━━━ Information provided ━━━

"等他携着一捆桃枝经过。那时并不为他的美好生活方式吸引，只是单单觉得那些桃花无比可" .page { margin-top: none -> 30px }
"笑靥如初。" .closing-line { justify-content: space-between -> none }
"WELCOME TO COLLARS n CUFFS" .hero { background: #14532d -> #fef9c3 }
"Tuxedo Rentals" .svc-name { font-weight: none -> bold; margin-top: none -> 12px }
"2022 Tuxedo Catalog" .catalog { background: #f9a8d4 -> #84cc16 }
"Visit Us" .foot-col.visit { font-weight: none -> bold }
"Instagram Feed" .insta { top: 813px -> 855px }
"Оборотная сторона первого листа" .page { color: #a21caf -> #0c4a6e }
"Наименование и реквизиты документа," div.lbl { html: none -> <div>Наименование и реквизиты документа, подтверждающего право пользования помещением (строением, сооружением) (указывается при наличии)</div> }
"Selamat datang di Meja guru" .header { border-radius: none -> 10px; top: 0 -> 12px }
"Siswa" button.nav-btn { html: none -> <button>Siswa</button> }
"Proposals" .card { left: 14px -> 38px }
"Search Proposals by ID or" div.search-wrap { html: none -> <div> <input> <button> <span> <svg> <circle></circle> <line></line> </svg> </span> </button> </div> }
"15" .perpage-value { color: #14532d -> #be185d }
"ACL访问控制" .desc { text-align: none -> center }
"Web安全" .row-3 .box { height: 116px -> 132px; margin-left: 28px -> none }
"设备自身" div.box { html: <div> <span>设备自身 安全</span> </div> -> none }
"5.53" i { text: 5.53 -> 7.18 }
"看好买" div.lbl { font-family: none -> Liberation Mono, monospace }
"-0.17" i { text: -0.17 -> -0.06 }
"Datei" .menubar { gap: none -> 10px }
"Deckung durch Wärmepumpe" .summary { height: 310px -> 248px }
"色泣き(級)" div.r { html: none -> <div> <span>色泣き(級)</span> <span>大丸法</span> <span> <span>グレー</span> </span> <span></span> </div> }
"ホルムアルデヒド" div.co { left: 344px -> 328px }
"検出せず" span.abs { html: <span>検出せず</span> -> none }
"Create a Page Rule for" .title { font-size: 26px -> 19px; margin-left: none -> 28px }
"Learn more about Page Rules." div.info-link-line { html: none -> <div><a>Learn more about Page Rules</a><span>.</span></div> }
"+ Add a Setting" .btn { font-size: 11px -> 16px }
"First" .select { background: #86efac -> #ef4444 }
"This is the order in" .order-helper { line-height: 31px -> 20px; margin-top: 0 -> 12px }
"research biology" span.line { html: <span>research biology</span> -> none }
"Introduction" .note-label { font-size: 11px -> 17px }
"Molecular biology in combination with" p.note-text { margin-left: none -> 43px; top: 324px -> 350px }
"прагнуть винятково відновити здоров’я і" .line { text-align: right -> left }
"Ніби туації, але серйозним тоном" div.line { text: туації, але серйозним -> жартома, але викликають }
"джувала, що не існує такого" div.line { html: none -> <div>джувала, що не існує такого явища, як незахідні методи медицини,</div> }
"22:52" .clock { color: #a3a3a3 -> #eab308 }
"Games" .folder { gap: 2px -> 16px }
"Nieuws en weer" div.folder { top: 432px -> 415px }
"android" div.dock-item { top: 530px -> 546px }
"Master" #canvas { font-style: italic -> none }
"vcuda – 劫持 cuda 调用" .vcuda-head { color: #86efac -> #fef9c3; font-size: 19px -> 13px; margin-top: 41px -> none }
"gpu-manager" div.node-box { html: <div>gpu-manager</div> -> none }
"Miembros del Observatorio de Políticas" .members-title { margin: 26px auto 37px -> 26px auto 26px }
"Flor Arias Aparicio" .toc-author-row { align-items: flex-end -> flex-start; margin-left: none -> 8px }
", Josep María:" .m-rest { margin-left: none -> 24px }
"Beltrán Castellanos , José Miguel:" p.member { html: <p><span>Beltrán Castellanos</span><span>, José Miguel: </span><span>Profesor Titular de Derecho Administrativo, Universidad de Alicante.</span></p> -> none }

━━━

## Task prompt
Please set down all of the records exactly.

## Written solution
"等他携着一捆桃枝经过。那时并不为他的美好生活方式吸引，只是单单觉得那些桃花无比可" .page { margin-top: none -> 30px }
"笑靥如初。" .closing-line { justify-content: space-between -> none }
"WELCOME TO COLLARS n CUFFS" .hero { background: #14532d -> #fef9c3 }
"Tuxedo Rentals" .svc-name { font-weight: none -> bold; margin-top: none -> 12px }
"2022 Tuxedo Catalog" .catalog { background: #f9a8d4 -> #84cc16 }
"Visit Us" .foot-col.visit { font-weight: none -> bold }
"Instagram Feed" .insta { top: 813px -> 855px }
"Оборотная сторона первого листа" .page { color: #a21caf -> #0c4a6e }
"Наименование и реквизиты документа," div.lbl { html: none -> <div>Наименование и реквизиты документа, подтверждающего право пользования помещением (строением, сооружением) (указывается при наличии)</div> }
"Selamat datang di Meja guru" .header { border-radius: none -> 10px; top: 0 -> 12px }
"Siswa" button.nav-btn { html: none -> <button>Siswa</button> }
"Proposals" .card { left: 14px -> 38px }
"Search Proposals by ID or" div.search-wrap { html: none -> <div> <input> <button> <span> <svg> <circle></circle> <line></line> </svg> </span> </button> </div> }
"15" .perpage-value { color: #14532d -> #be185d }
"ACL访问控制" .desc { text-align: none -> center }
"Web安全" .row-3 .box { height: 116px -> 132px; margin-left: 28px -> none }
"设备自身" div.box { html: <div> <span>设备自身 安全</span> </div> -> none }
"5.53" i { text: 5.53 -> 7.18 }
"看好买" div.lbl { font-family: none -> Liberation Mono, monospace }
"-0.17" i { text: -0.17 -> -0.06 }
"Datei" .menubar { gap: none -> 10px }
"Deckung durch Wärmepumpe" .summary { height: 310px -> 248px }
"色泣き(級)" div.r { html: none -> <div> <span>色泣き(級)</span> <span>大丸法</span> <span> <span>グレー</span> </span> <span></span> </div> }
"ホルムアルデヒド" div.co { left: 344px -> 328px }
"検出せず" span.abs { html: <span>検出せず</span> -> none }
"Create a Page Rule for" .title { font-size: 26px -> 19px; margin-left: none -> 28px }
"Learn more about Page Rules." div.info-link-line { html: none -> <div><a>Learn more about Page Rules</a><span>.</span></div> }
"+ Add a Setting" .btn { font-size: 11px -> 16px }
"First" .select { background: #86efac -> #ef4444 }
"This is the order in" .order-helper { line-height: 31px -> 20px; margin-top: 0 -> 12px }
"research biology" span.line { html: <span>research biology</span> -> none }
"Introduction" .note-label { font-size: 11px -> 17px }
"Molecular biology in combination with" p.note-text { margin-left: none -> 43px; top: 324px -> 350px }
"прагнуть винятково відновити здоров’я і" .line { text-align: right -> left }
"Ніби туації, але серйозним тоном" div.line { text: туації, але серйозним -> жартома, але викликають }
"джувала, що не існує такого" div.line { html: none -> <div>джувала, що не існує такого явища, як незахідні методи медицини,</div> }
"22:52" .clock { color: #a3a3a3 -> #eab308 }
"Games" .folder { gap: 2px -> 16px }
"Nieuws en weer" div.folder { top: 432px -> 415px }
"android" div.dock-item { top: 530px -> 546px }
"Master" #canvas { font-style: italic -> none }
"vcuda – 劫持 cuda 调用" .vcuda-head { color: #86efac -> #fef9c3; font-size: 19px -> 13px; margin-top: 41px -> none }
"gpu-manager" div.node-box { html: <div>gpu-manager</div> -> none }
"Miembros del Observatorio de Políticas" .members-title { margin: 26px auto 37px -> 26px auto 26px }
"Flor Arias Aparicio" .toc-author-row { align-items: flex-end -> flex-start; margin-left: none -> 8px }
", Josep María:" .m-rest { margin-left: none -> 24px }
"Beltrán Castellanos , José Miguel:" p.member { html: <p><span>Beltrán Castellanos</span><span>, José Miguel: </span><span>Profesor Titular de Derecho Administrativo, Universidad de Alicante.</span></p> -> none }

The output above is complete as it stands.